From: "Austin S. Hemmelgarn" <ahferroin7@gmail.com>
To: Hans van Kranenburg <hans.van.kranenburg@mendix.com>,
linux-btrfs@vger.kernel.org
Subject: Re: [PATCH] Btrfs: Do not use data_alloc_cluster in ssd mode
Date: Fri, 21 Jul 2017 11:50:17 -0400 [thread overview]
Message-ID: <413a6ddf-b71d-678f-3c6b-a6aab6937226@gmail.com> (raw)
In-Reply-To: <20170721114711.20229-1-hans.van.kranenburg@mendix.com>
On 2017-07-21 07:47, Hans van Kranenburg wrote:
> In the first year of btrfs development, around early 2008, btrfs
> gained a mount option which enables specific functionality for
> filesystems on solid state devices. The first occurance of this
> functionality is in commit e18e4809, labeled "Add mount -o ssd, which
> includes optimizations for seek free storage".
>
> The effect on allocating free space for doing (data) writes is to
> 'cluster' writes together, writing them out in contiguous space, as
> opposed to a 'tetris' way of putting all separate writes into any free
> space fragment that fits (which is what the -o nossd behaviour does).
>
> A somewhat simplified explanation of what happens is that, when for
> example, the 'cluster' size is set to 2MiB, when we do some writes, the
> data allocator will search for a free space block that is 2MiB big, and
> put the writes in there. The ssd mode itself might allow a 2MiB cluster
> to be composed of multiple free space extents with some existing data in
> between, while the additional ssd_spread mount option kills off this
> option and requires fully free space.
>
> The idea behind this is (commit 536ac8ae): "The [...] clusters make it
> more likely a given IO will completely overwrite the ssd block, so it
> doesn't have to do an internal rwm cycle."; ssd block meaning nand erase
> block. So, effectively this means applying a "locality based algorithm"
> and trying to outsmart the actual ssd.
>
> Since then, various changes have been made to the involved code, but the
> basic idea is still present, and gets activated whenever the ssd mount
> option is active. This also happens by default, when the rotational flag
> as seen at /sys/block/<device>/queue/rotational is set to 0.
>
> However, there's a number of problems with this approach.
>
> First, what the optimization is trying to do is outsmart the ssd by
> assuming there is a relation between the physical address space of the
> block device as seen by btrfs and the actual physical storage of the
> ssd, and then adjusting data placement. However, since the introduction
> of the Flash Translation Layer (FTL) which is a part of the internal
> controller of an ssd, these attempts are futile. The use of good quality
> FTL in consumer ssd products might have been limited in 2008, but this
> situation has changed drastically soon after that time.
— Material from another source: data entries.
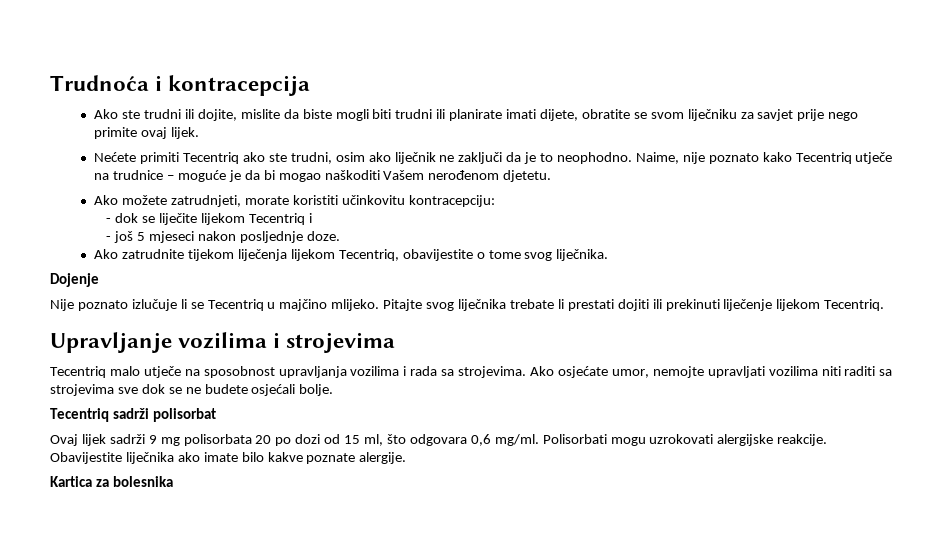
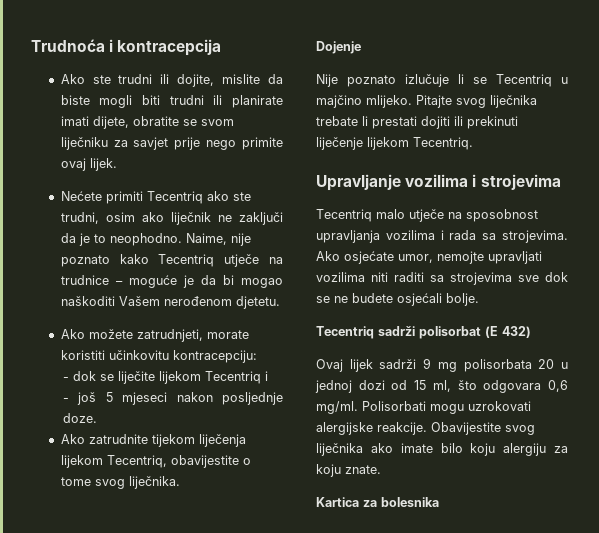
- Tecentriq sadrži polisorbat
+ Tecentriq sadrži polisorbat (E 432)
- Ovaj lijek sadrži 9 mg polisorbata 20 po dozi od 15 ml, što odgovara 0,6 mg/ml.
+ Ovaj lijek sadrži 9 mg polisorbata 20 u jednoj dozi od 15 ml, što odgovara 0,6 mg/ml.
- Obavijestite liječnika ako imate bilo kakve poznate alergije.
+ Obavijestite svog liječnika ako imate bilo koju alergiju za koju znate.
Today, even the
> flash memory in your automatic cat feeding machine or your grandma's
> wheelchair has a full featured one.
>
> Second, the behaviour as described above results in the filesystem being
> filled up with badly fragmented free space extents because of relatively
> small pieces of space that are freed up by deletes, but not selected
> again as part of a 'cluster'. Since the algorithm prefers allocating a
> new chunk over going back to tetris mode, the end result is a filesystem
> in which all raw space is allocated, but which is composed of
> underutilized chunks with a 'shotgun blast' pattern of fragmented free
> space. Usually, the next problematic thing that happens is the
> filesystem wanting to allocate new space for metadata, which causes the
> filesystem to fail in spectacular ways.
>
> Third, the default mount options you get for an ssd ('ssd' mode enabled,
> 'discard' not enabled), in combination with spreading out writes over
> the full address space and ignoring freed up space leads to worst case
> behaviour in providing information to the ssd itself, since it will
> never learn that all the free space left behind is actually free. There
> are two ways to let an ssd know previously written data does not have to
> be preserved, which are sending explicit signals using discard or
> fstrim, or by simply overwriting the space with new data. The worst
> case behaviour is the btrfs ssd_spread mount option in combination with
> not having discard enabled. It has a side effect of minimizing the reuse
> of free space previously written in.
>
> Fourth, the rotational flag in /sys/ does not reliably indicate if the
> device is a locally attached ssd. For example, iSCSI or NBD displays as
> non-rotational, while a loop device on an ssd shows up as rotational.
>
> The combination of the second and third problem effectively means that
> despite all the good intentions, the btrfs ssd mode reliably causes the
> ssd hardware and the filesystem structures and performance to be choked
> to death. The clickbait version of the title of this story would have
> been "Btrfs ssd optimizations condered harmful for ssds".
>
> The current nossd 'tetris' mode (even still without discard) allows a
> pattern of overwriting much more previously used space, causing many
> more implicit discards to happen because of the overwrite information
> the ssd gets. The actual location in the physical address space, as seen
> from the point of view of btrfs is irrelevant, because the actual writes
> to the low level flash are reordered anyway thanks to the FTL.
>
> So what now...?
>
> The changes in here do the following:
>
> 1. Throw out the current ssd_spread behaviour.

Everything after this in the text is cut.